At the moment, the US military is working on two LAWS projects. The first is the Fast Lightweight Autonomy (FLA), and this will involve programming tiny rotorcraft to move around unaided at high speed in urban areas and inside buildings.  The other,  Collaborative Operations in Denied Environment (CODE), will see teams of autonomous aerial vehicles carrying out “all steps of a strike mission – find, fix, track, target, engage, assess”. 
 
But it's not just the US that's working to develop these machines – the UK and Israel are also developing their own LAWS, and other countries may well be pursuing projects in secret. 

Protecting humans

The prospect of autonomous robots has attracted a lot of attention from world leaders.
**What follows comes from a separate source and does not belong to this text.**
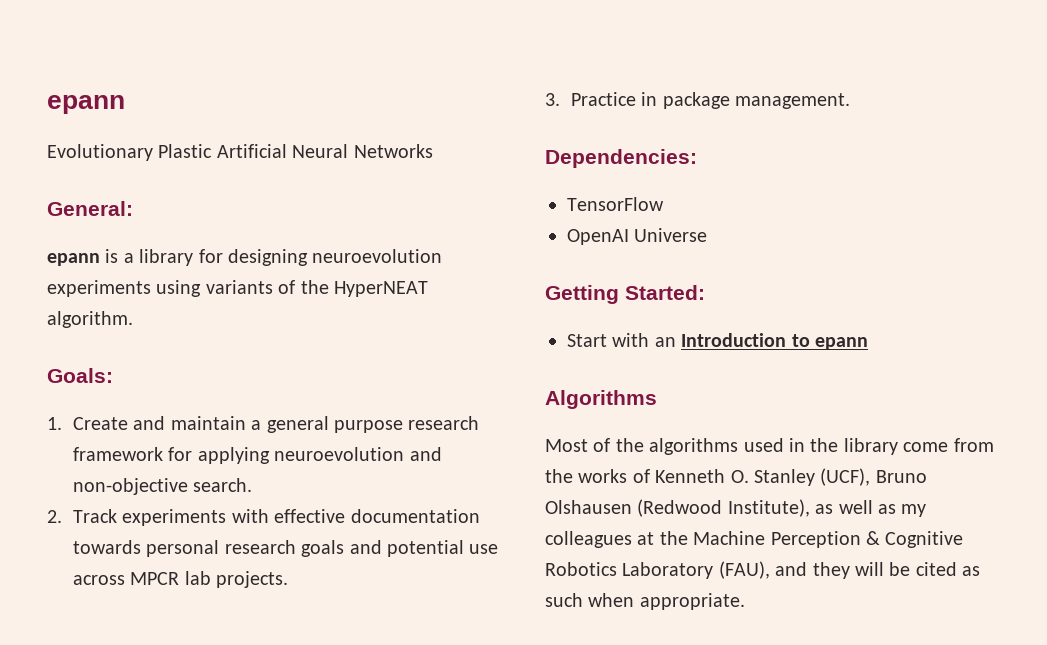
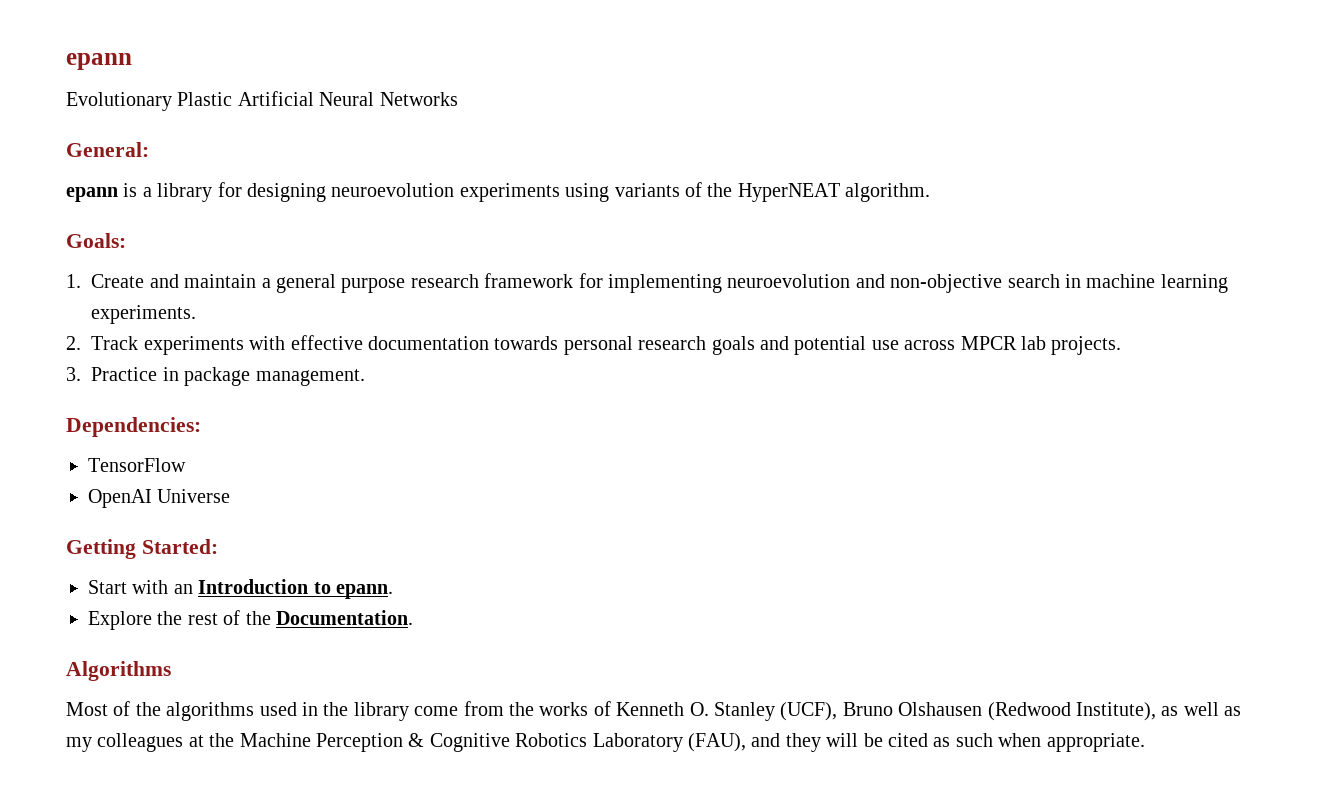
[197,447,270,464] applying -> [607,274,722,293] implementing
[193,478,253,492] search. -> [1007,274,1228,293] [91,305,197,324] search in machine learning experiments.
[815,337,868,350] epann -> [336,584,393,599] [88,610,413,630] epann. // Explore the rest of the Documentation.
It was one of the topics discussed at Davos at the start of the year, and last month the UN held a conference in Geneva to discuss their future in combat.
 
Questions left to be answered include whether robots should be banned, and if not, the extent to which human control is necessary. Michael Møller, a top UN official, said the world has the opportunity to take “pre-emptive action” and ensure the “ultimate decision to end life remains firmly under human control”. 
 
So how, legally, could they be stopped? International humanitarian law, which governs attacks on humans in times of war, has no provisions for robot autonomy. But the UN has the potential to limit of ban these weapons under the Convention on Certain Conventional Weapons. 
 
If an international treaty is put in place within the next few years, as happened with blinding laser weapons 1995, we may have a lot less reason to worry about terrifying robots taking our lives.